■ What is being asked:
Return exactly the final stretch of the records below, opening with the line that contains "(160, 293) none -> [532,99,547,111] ☑" and closing with the last line.

■ Data for this task:
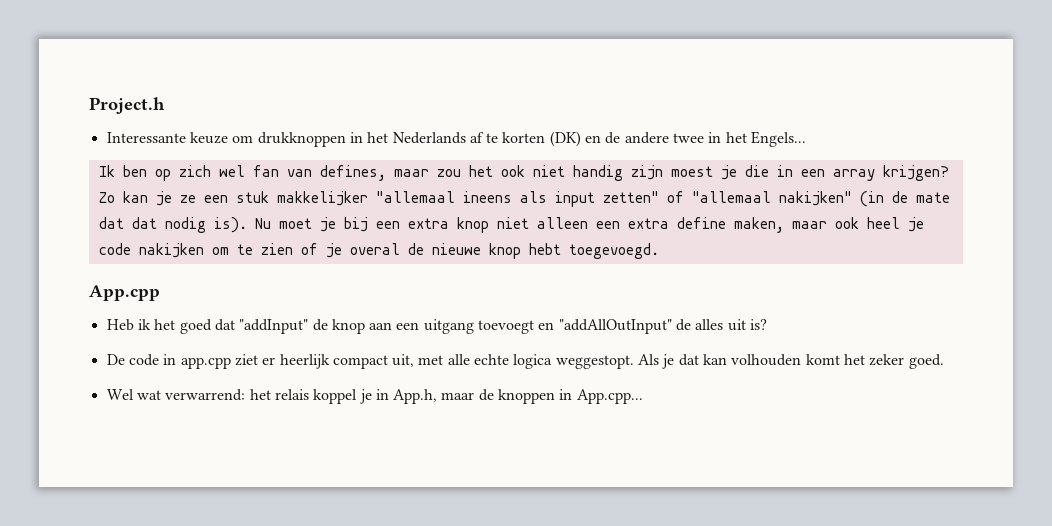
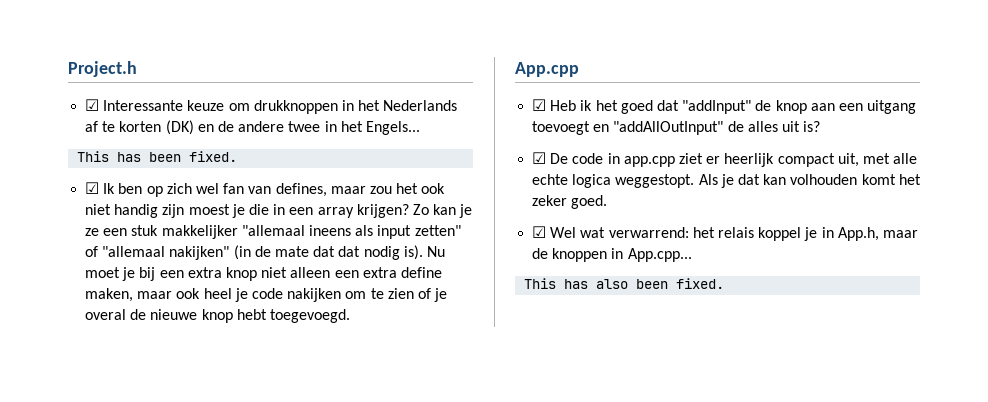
(165, 105) none -> [85,99,100,111] ☑
(807, 139) none -> [77,151,238,162] [85,182,100,194] This has been fixed. // ☑
(160, 293) none -> [532,99,547,111] ☑
(768, 324) none -> [532,152,547,164] ☑
(944, 361) none -> [532,226,547,238] ☑
(643, 396) none -> [524,278,725,289] // This has also been fixed.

■ Exercise output:
(160, 293) none -> [532,99,547,111] ☑
(768, 324) none -> [532,152,547,164] ☑
(944, 361) none -> [532,226,547,238] ☑
(643, 396) none -> [524,278,725,289] // This has also been fixed.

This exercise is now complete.